In the entries below, find the line with "html: none ->" and the line with "left: 232px ->", then retype both and everything between them exactly. Do not copy the pictures.

-- THE DATA --
--------------------
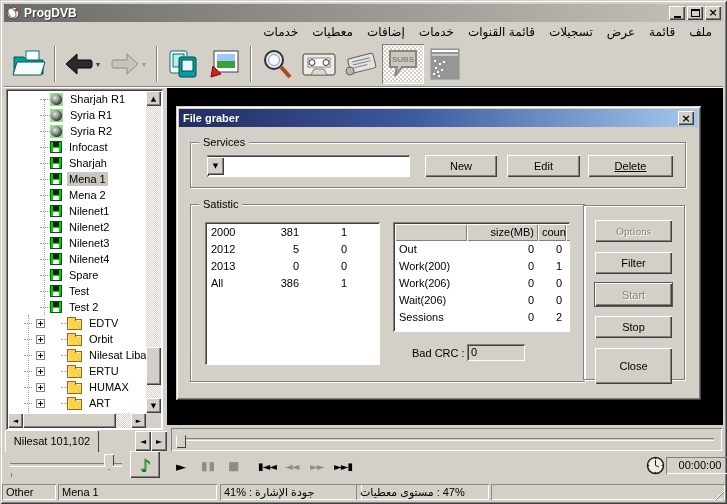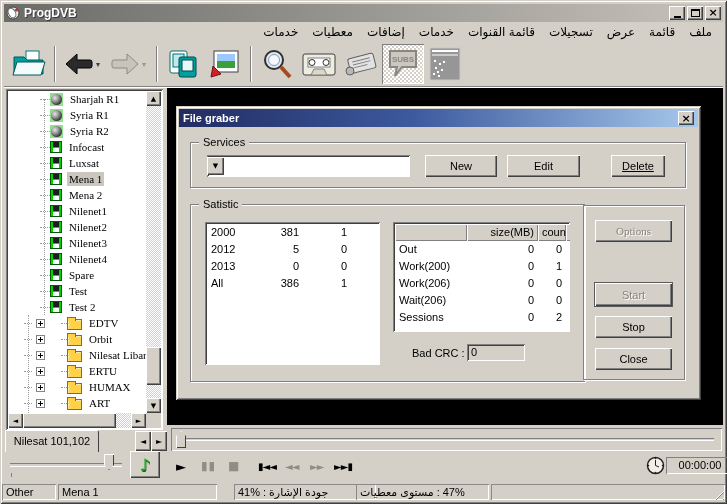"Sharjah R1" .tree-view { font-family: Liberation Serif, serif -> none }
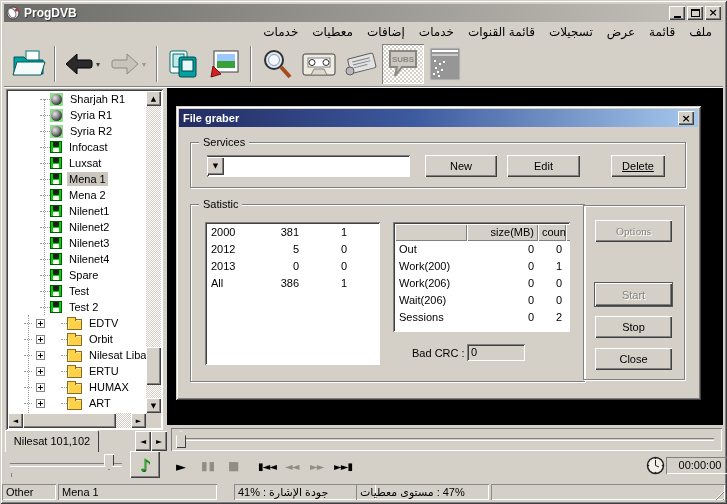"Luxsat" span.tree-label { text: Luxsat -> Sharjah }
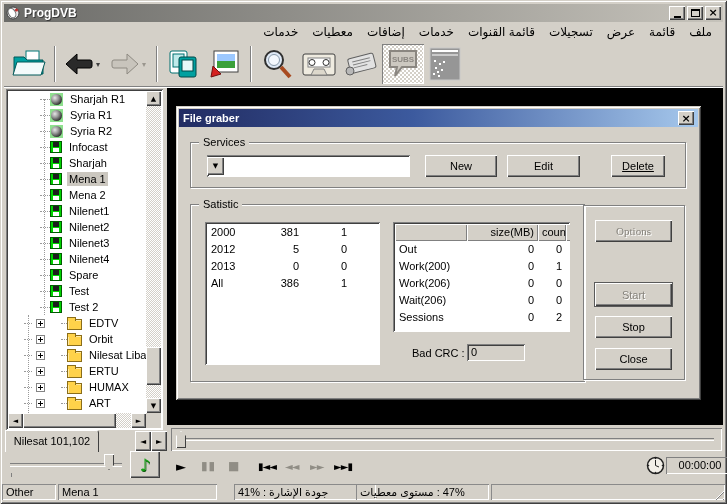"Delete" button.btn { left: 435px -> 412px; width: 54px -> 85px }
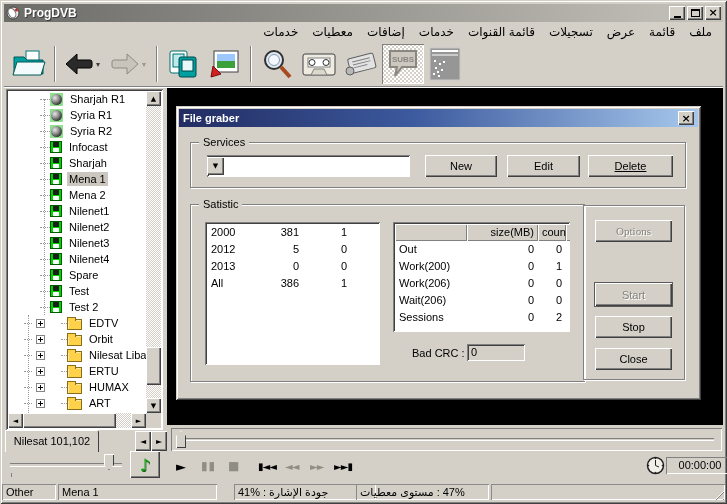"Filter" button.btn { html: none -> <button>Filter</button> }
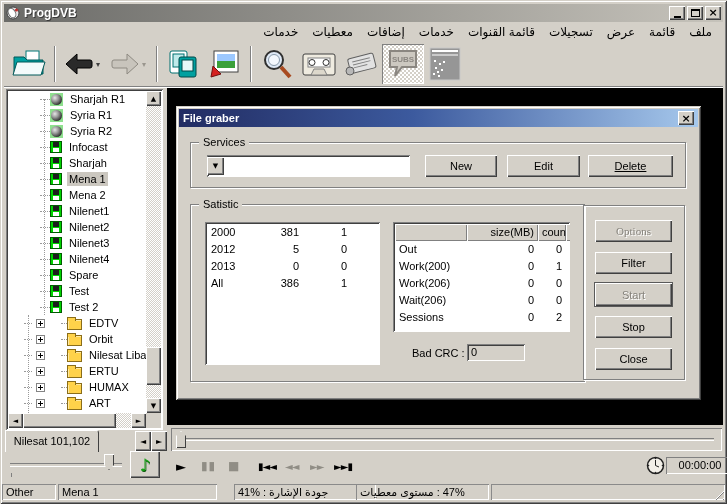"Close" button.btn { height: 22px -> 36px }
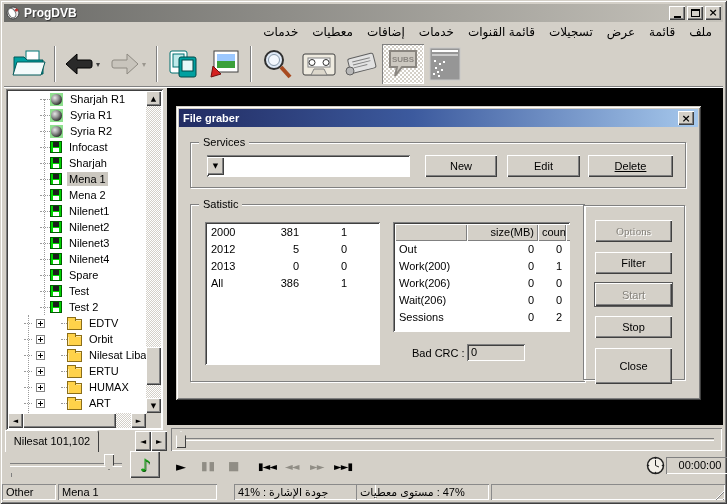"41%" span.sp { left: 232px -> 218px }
--------------------
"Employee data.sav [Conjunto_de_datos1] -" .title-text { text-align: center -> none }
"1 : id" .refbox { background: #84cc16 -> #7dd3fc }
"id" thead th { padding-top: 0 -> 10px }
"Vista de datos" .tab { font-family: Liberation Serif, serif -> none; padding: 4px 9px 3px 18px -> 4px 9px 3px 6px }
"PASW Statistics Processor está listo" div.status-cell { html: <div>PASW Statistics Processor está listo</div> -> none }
--------------------
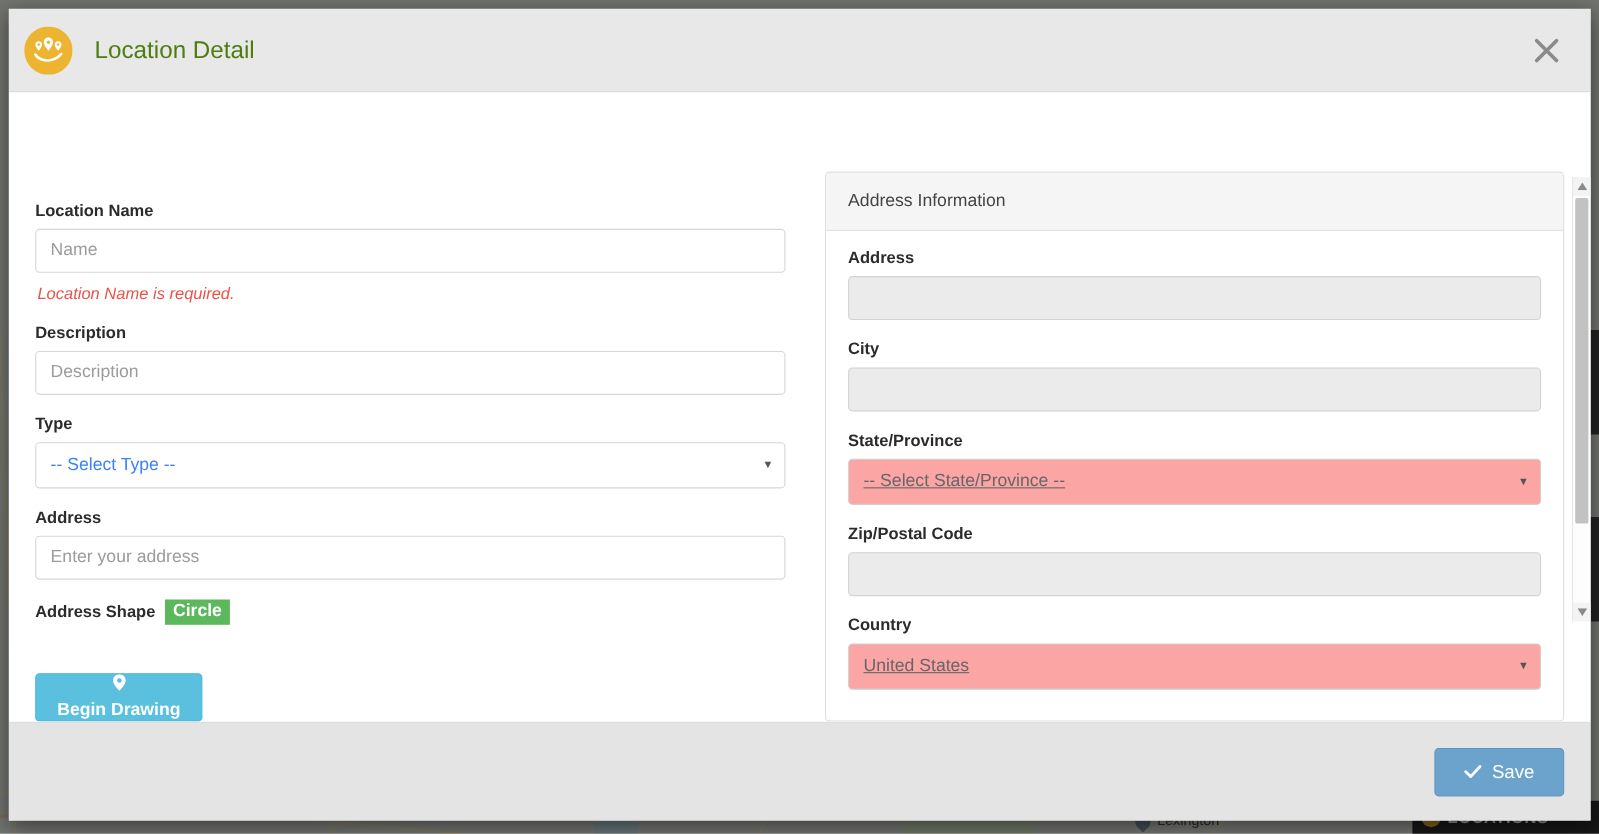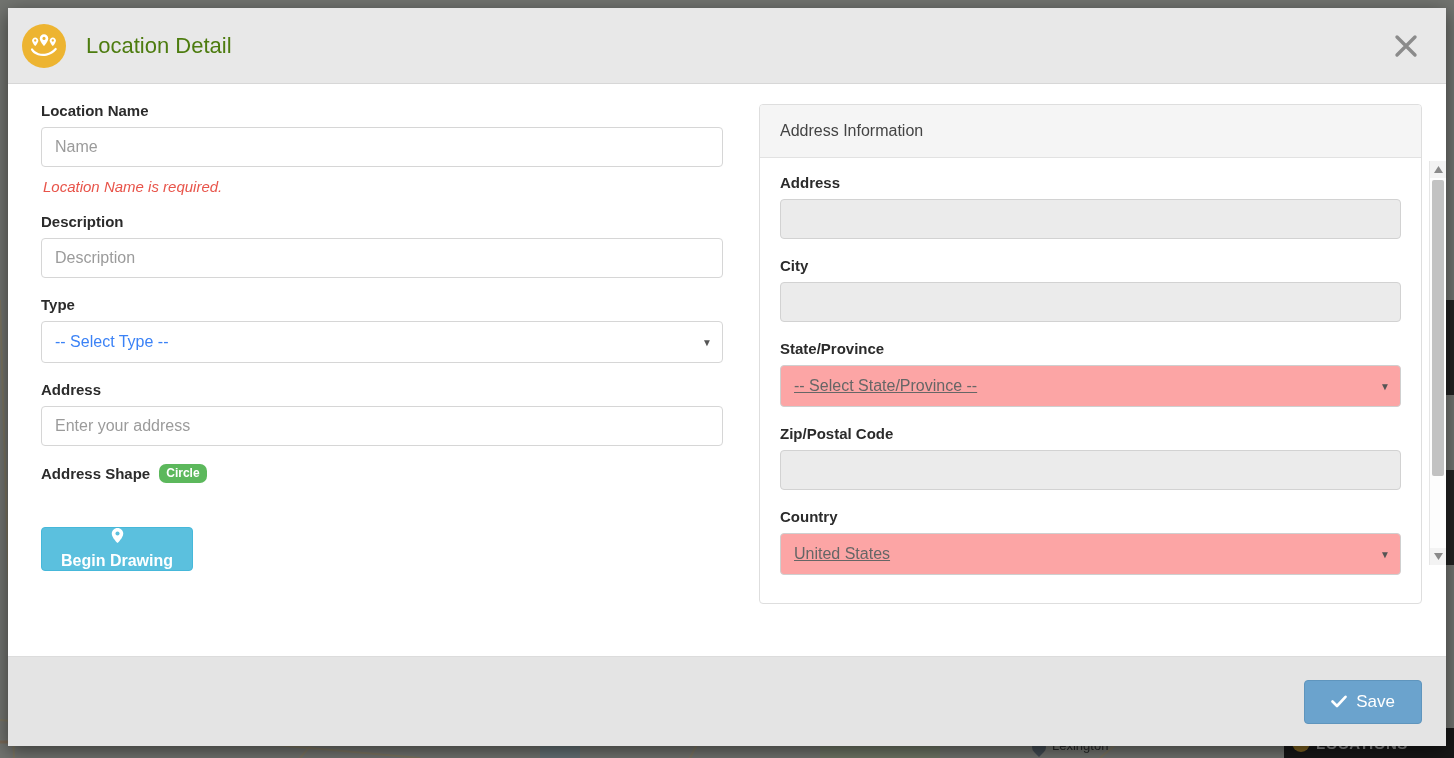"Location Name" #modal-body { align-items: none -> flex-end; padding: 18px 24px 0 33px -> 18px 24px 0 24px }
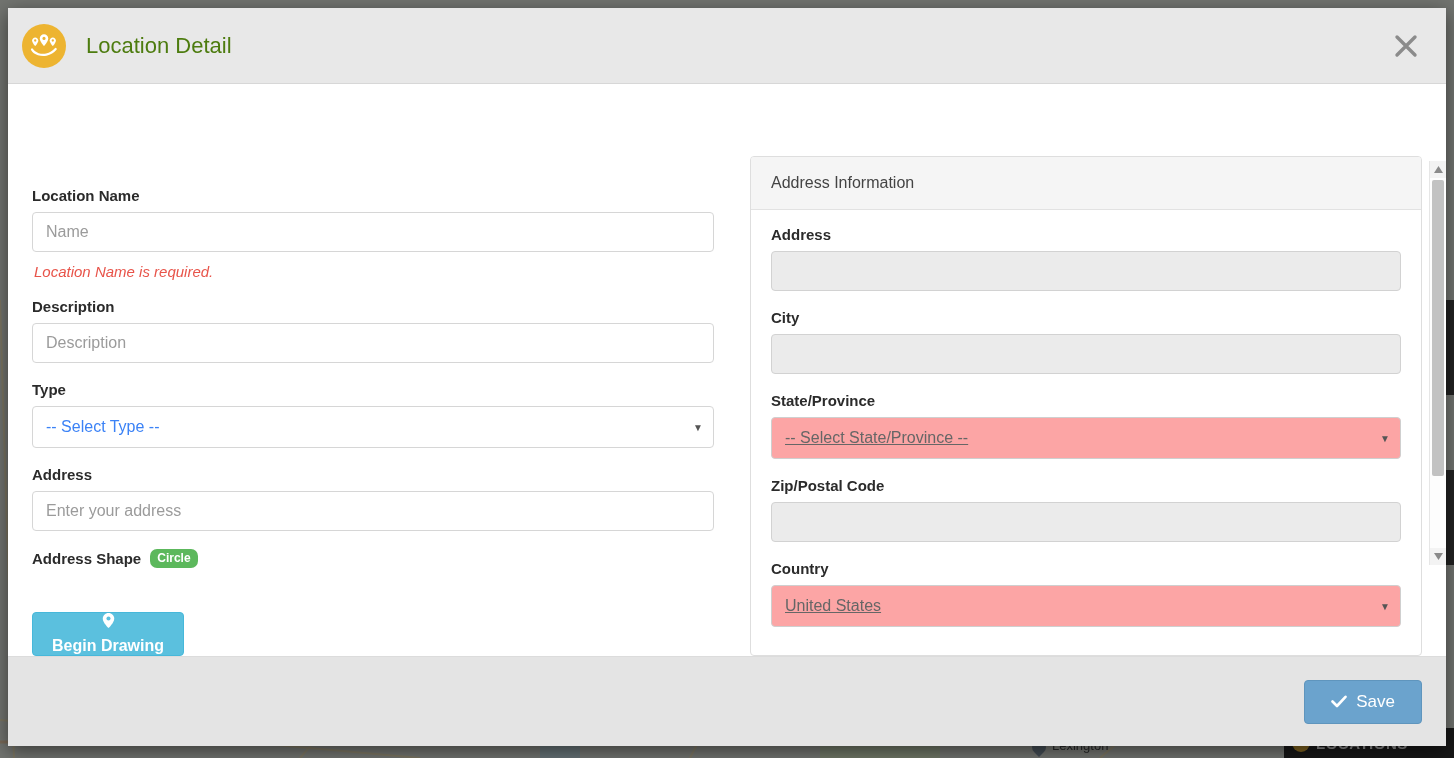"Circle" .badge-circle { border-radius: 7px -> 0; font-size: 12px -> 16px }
--------------------
-- OUTPUT FOR THIS EXERCISE --
"Filter" button.btn { html: none -> <button>Filter</button> }
"Close" button.btn { height: 22px -> 36px }
"41%" span.sp { left: 232px -> 218px }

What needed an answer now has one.